**DATASET RECORDS**
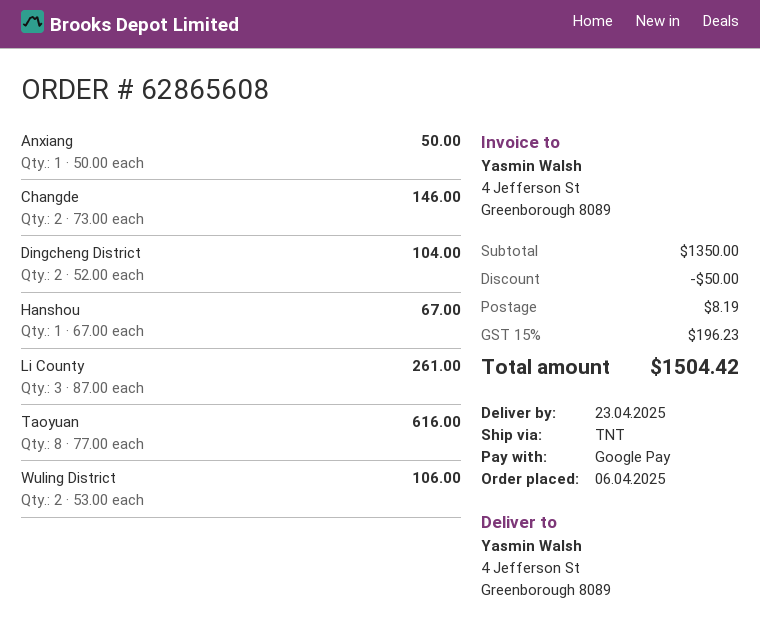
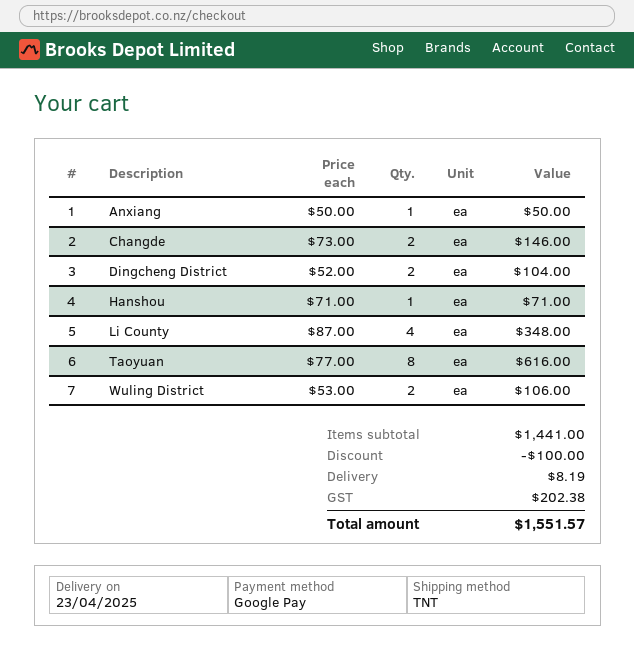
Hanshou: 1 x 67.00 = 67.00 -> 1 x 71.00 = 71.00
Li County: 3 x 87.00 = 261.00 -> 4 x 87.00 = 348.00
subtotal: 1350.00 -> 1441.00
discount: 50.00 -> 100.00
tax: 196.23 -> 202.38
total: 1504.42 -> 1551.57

--

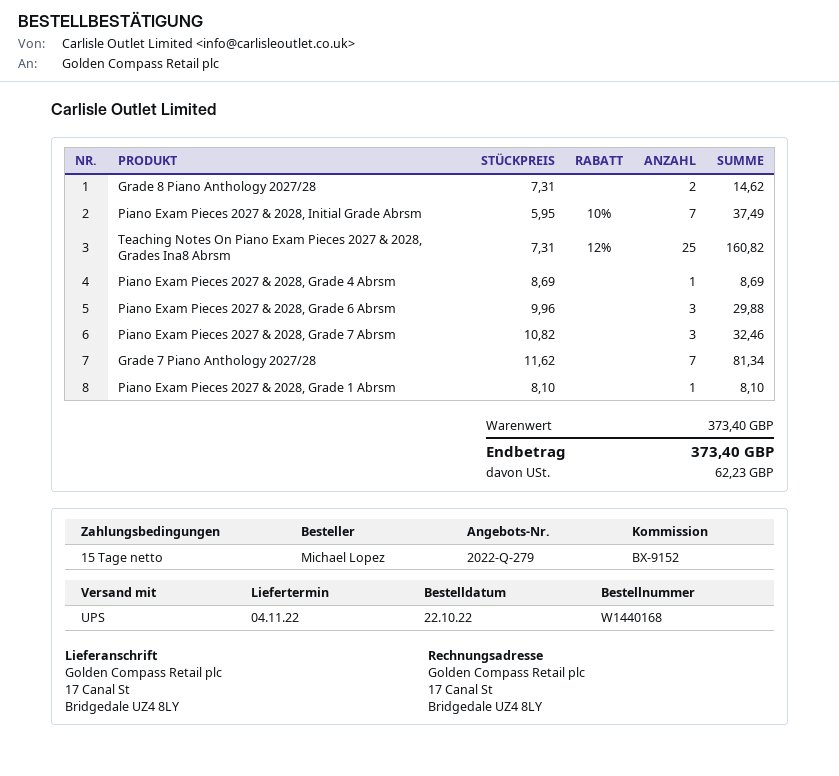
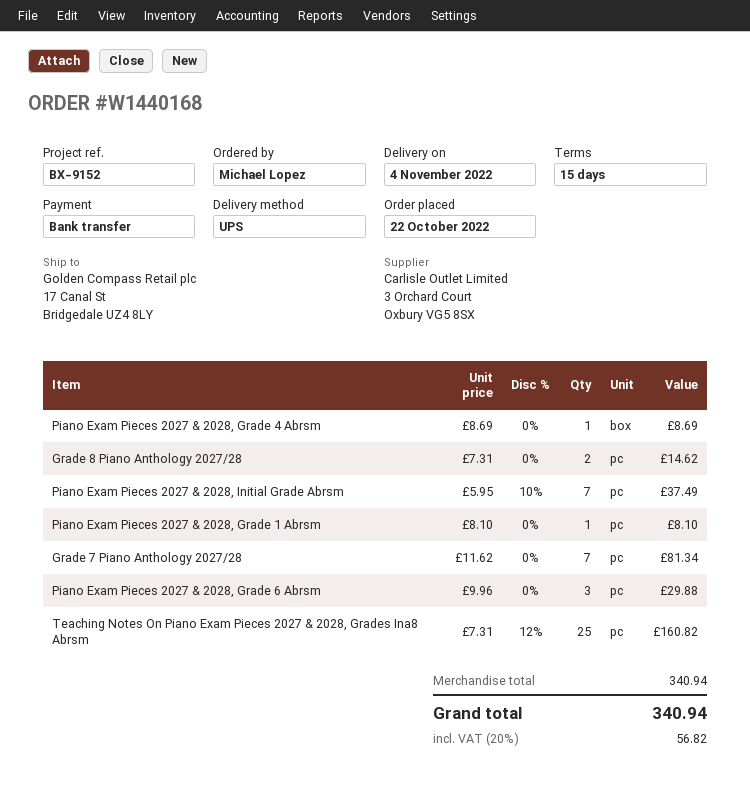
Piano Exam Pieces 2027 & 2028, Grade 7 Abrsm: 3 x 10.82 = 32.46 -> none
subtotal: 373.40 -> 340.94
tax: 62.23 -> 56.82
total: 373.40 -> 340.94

**EXERCISE REQUIREMENTS**
Could you repeat exactly the lines in the listing above from the one with "Hanshou: 1 x" down to the one with "total: 1504.42 -> 1551.57"? Include both of those lines.

**RESPONSE BOX**
Hanshou: 1 x 67.00 = 67.00 -> 1 x 71.00 = 71.00
Li County: 3 x 87.00 = 261.00 -> 4 x 87.00 = 348.00
subtotal: 1350.00 -> 1441.00
discount: 50.00 -> 100.00
tax: 196.23 -> 202.38
total: 1504.42 -> 1551.57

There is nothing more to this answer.